Nicholas C | Posted in Green Products and Materials on

I have found a supplier for EPS (plain EPS, no coatings) or Polyiso (foil faced on one side, white non-reflective on the other side)

1.) The polyiso is double the price. However, it is effectively better at insulating to my knowledge. I assume it should be my pick?

2.) I don’t want to use more than 2″ of foam on the exterior. With either product, I believe it will be advantageous to layer two 1″ thick pieces with staggered joints. If I don’t have the time I will simply buy the 2″ thick and call that good.

3.) Should I tape, caulk, or spray foam the joints of either product? I was reading that all foam shrinks and the tape will do no good after a few years, more so on the EPS since tape doesn’t stick as well to foam particles compared to a foil facing. I also was reading that it is good to leave the gaps uncovered so any moisture can escape. Manufacture of the Polyiso seems to suggest taping joints. The EPS has no instruction.

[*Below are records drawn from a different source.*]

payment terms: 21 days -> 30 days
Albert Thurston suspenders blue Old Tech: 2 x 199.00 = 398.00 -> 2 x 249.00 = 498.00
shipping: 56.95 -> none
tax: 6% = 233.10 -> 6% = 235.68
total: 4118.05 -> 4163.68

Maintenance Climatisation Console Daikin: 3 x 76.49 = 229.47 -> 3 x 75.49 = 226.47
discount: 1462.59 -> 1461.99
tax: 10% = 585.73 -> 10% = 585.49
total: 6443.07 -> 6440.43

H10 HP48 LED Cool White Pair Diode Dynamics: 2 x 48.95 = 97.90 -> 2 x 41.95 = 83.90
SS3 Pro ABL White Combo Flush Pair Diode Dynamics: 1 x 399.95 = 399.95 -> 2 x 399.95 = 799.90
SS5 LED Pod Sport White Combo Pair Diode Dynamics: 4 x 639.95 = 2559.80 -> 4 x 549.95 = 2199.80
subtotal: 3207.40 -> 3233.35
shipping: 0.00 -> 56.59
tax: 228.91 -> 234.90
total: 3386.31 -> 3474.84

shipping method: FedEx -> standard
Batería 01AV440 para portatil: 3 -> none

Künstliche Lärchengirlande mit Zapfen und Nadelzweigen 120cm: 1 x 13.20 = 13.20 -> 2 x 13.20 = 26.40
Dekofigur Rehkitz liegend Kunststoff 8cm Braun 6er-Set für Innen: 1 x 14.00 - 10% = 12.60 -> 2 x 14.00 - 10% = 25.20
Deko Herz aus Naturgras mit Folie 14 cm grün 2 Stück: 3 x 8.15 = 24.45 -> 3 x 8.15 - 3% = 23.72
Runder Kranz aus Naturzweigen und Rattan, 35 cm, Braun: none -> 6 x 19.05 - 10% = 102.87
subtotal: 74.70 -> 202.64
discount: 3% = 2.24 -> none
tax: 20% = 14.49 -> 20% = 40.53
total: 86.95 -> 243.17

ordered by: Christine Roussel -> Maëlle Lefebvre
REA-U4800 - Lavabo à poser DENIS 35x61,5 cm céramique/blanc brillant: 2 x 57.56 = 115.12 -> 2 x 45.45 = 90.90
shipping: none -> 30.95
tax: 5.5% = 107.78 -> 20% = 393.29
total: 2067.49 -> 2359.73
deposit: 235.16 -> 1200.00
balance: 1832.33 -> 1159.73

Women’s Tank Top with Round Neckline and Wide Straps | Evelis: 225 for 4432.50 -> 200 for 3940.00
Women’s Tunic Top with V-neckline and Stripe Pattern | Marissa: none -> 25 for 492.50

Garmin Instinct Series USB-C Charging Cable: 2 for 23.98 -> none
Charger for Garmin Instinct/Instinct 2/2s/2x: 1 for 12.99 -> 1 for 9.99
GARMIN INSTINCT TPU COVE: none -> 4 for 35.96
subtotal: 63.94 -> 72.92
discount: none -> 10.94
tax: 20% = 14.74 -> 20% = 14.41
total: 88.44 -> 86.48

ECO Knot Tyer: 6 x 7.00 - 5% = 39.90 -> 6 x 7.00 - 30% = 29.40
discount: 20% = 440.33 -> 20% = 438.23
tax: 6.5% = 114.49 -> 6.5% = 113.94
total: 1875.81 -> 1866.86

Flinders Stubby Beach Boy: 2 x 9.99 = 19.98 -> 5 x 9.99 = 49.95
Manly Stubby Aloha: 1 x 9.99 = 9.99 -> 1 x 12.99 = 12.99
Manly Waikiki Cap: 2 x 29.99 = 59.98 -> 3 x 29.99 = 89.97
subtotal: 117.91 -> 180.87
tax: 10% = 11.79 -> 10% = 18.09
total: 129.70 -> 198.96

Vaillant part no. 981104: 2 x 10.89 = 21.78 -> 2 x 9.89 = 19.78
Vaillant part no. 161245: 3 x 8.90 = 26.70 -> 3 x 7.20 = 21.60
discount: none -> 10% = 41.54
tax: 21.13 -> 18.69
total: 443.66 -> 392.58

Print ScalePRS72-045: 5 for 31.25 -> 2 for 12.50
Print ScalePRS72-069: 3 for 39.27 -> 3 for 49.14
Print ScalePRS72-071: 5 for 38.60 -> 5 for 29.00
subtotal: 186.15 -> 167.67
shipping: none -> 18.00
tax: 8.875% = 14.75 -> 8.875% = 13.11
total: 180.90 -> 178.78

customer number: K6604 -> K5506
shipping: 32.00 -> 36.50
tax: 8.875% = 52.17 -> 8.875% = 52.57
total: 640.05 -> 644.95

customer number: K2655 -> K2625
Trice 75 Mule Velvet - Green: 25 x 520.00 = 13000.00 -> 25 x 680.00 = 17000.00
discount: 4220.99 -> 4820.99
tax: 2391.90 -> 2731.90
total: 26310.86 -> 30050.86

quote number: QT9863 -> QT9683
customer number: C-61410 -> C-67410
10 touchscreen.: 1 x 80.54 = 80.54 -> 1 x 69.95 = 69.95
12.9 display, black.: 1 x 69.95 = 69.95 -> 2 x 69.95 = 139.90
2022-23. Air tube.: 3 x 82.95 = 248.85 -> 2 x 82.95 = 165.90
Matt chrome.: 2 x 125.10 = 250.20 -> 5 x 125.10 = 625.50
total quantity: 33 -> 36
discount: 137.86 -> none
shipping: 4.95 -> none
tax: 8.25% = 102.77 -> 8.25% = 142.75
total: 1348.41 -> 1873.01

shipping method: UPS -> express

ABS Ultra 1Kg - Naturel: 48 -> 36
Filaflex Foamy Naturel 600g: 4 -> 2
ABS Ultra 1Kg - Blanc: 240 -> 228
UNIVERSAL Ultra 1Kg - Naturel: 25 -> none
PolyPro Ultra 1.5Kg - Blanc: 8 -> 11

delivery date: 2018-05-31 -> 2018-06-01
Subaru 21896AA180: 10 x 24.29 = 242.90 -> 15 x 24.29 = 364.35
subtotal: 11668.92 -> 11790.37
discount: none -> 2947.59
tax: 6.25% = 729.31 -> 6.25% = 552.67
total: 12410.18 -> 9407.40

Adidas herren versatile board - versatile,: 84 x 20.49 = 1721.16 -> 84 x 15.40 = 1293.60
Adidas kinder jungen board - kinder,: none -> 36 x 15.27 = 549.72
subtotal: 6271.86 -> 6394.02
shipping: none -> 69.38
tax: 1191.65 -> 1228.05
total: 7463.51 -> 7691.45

4.) I plan on using Jeld-Wen or Anderson windows. They will be double or triple paned with Argon. I do not have money to buy the best windows available. Should I build a plywood box with an extra 2″ extension for these windows, or just use longer screws to go through the foam and into the jack stud? I was wondering if the plywood box had many benefits since I am only planning 2″ rather than 6 or 8″ of foam.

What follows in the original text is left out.